WHAT YOU ARE ASKED TO DO – Beginning at the line that includes "discusión al Tribunal", return each line exactly through the end of the listing, and no line before it.

RECORDS FOR THE TASK –
--
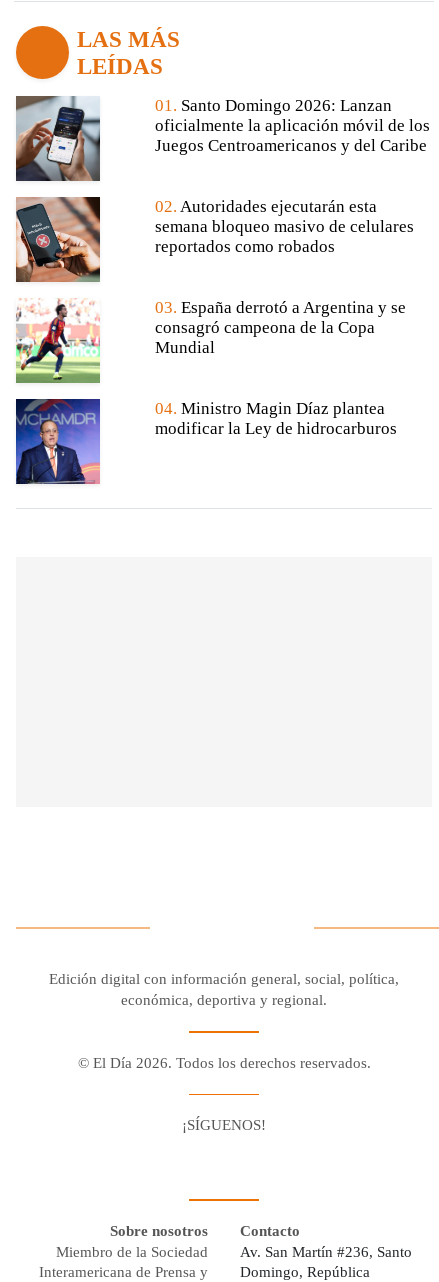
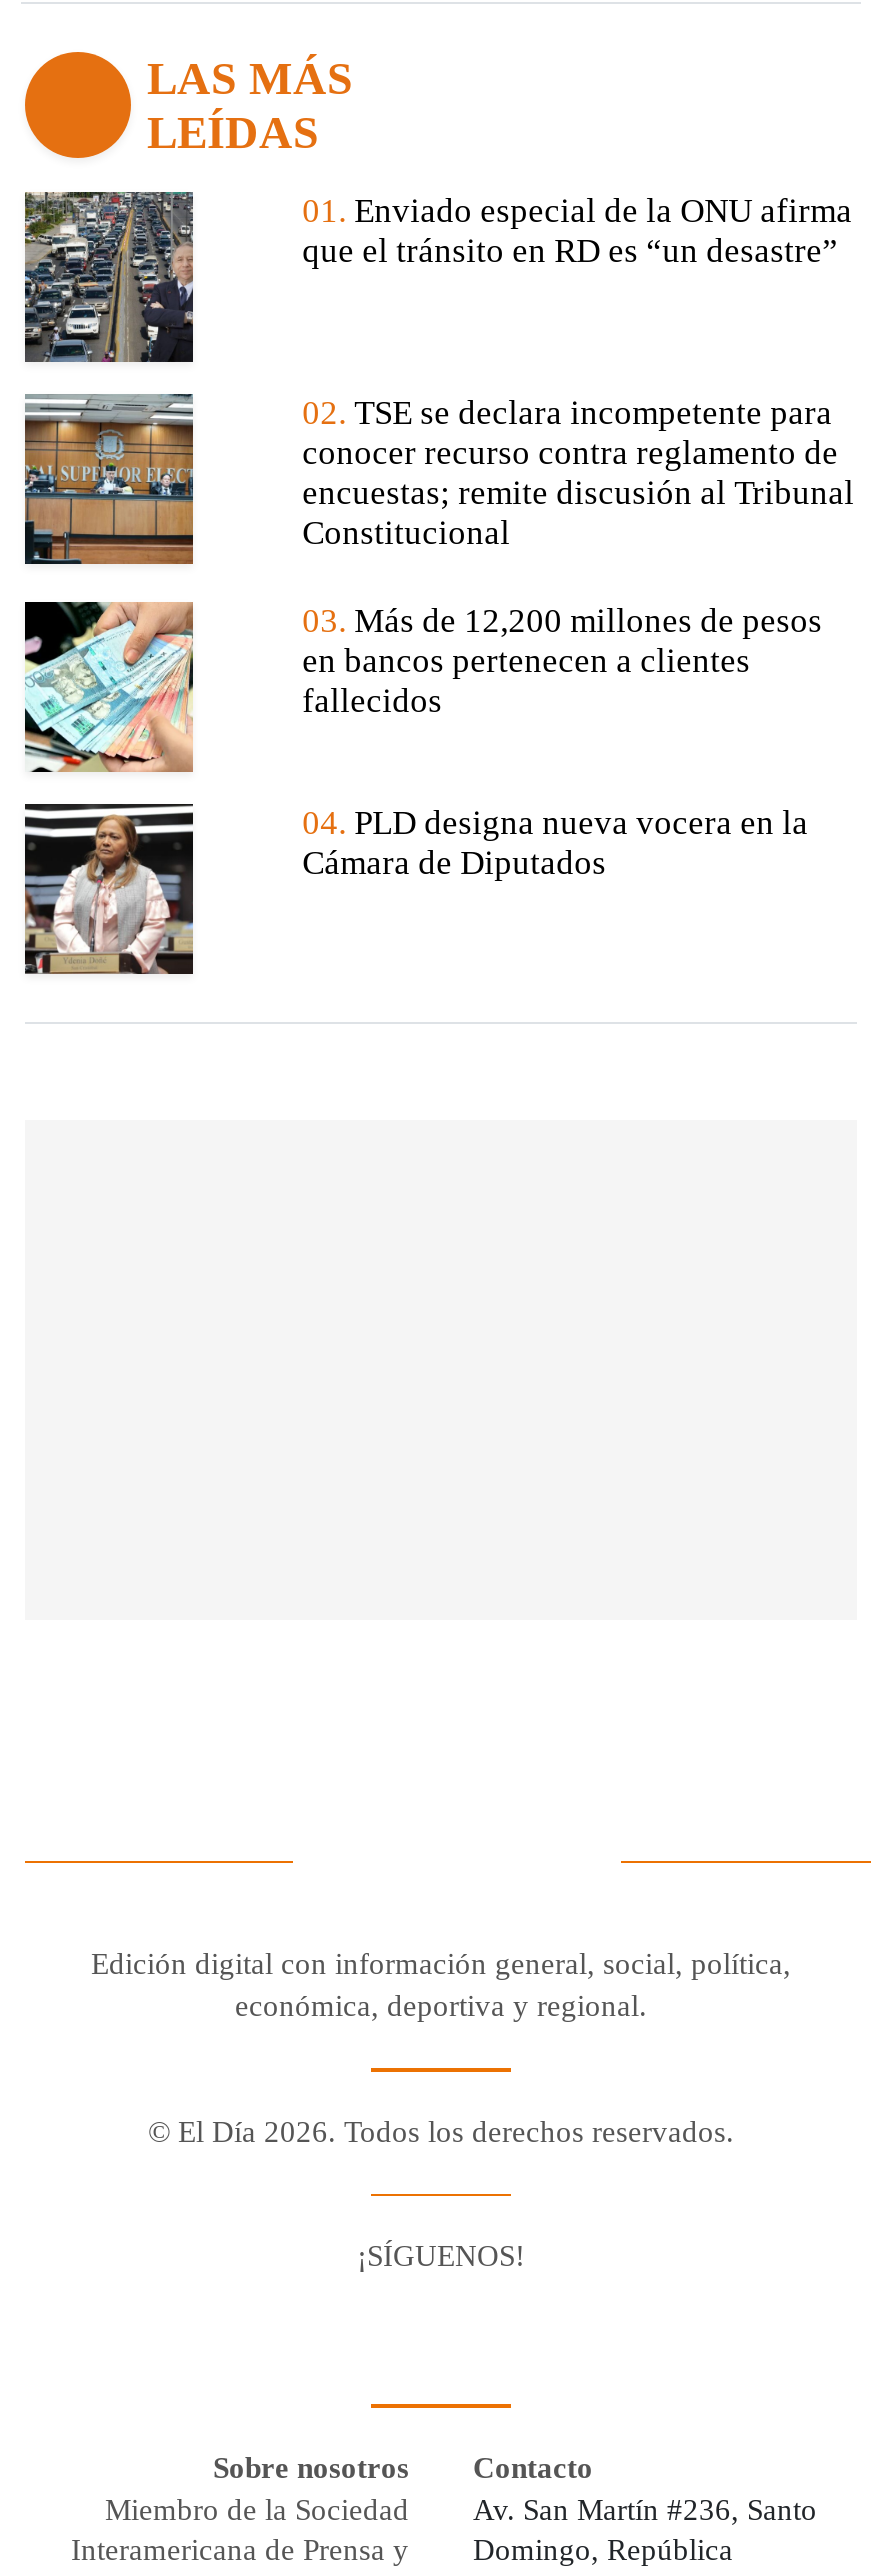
- [image]
+ [image]

- 01. Santo Domingo 2026: Lanzan
- oficialmente la aplicación móvil de los
- Juegos Centroamericanos y del Caribe
+ 01. Enviado especial de la ONU afirma
+ que el tránsito en RD es “un desastre”

- [image]
+ [image]

- 02. Autoridades ejecutarán esta
- semana bloqueo masivo de celulares
- reportados como robados
+ 02. TSE se declara incompetente para
+ conocer recurso contra reglamento de
+ encuestas; remite discusión al Tribunal
+ Constitucional

- [image]
+ [image]

- 03. España derrotó a Argentina y se
- consagró campeona de la Copa
- Mundial
+ 03. Más de 12,200 millones de pesos
+ en bancos pertenecen a clientes
+ fallecidos

- [image]
+ [image]

- 04. Ministro Magin Díaz plantea
- modificar la Ley de hidrocarburos
+ 04. PLD designa nueva vocera en la
+ Cámara de Diputados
--
WRITTEN SOLUTION –
+ encuestas; remite discusión al Tribunal
+ Constitucional

- [image]
+ [image]

- 03. España derrotó a Argentina y se
- consagró campeona de la Copa
- Mundial
+ 03. Más de 12,200 millones de pesos
+ en bancos pertenecen a clientes
+ fallecidos

- [image]
+ [image]

- 04. Ministro Magin Díaz plantea
- modificar la Ley de hidrocarburos
+ 04. PLD designa nueva vocera en la
+ Cámara de Diputados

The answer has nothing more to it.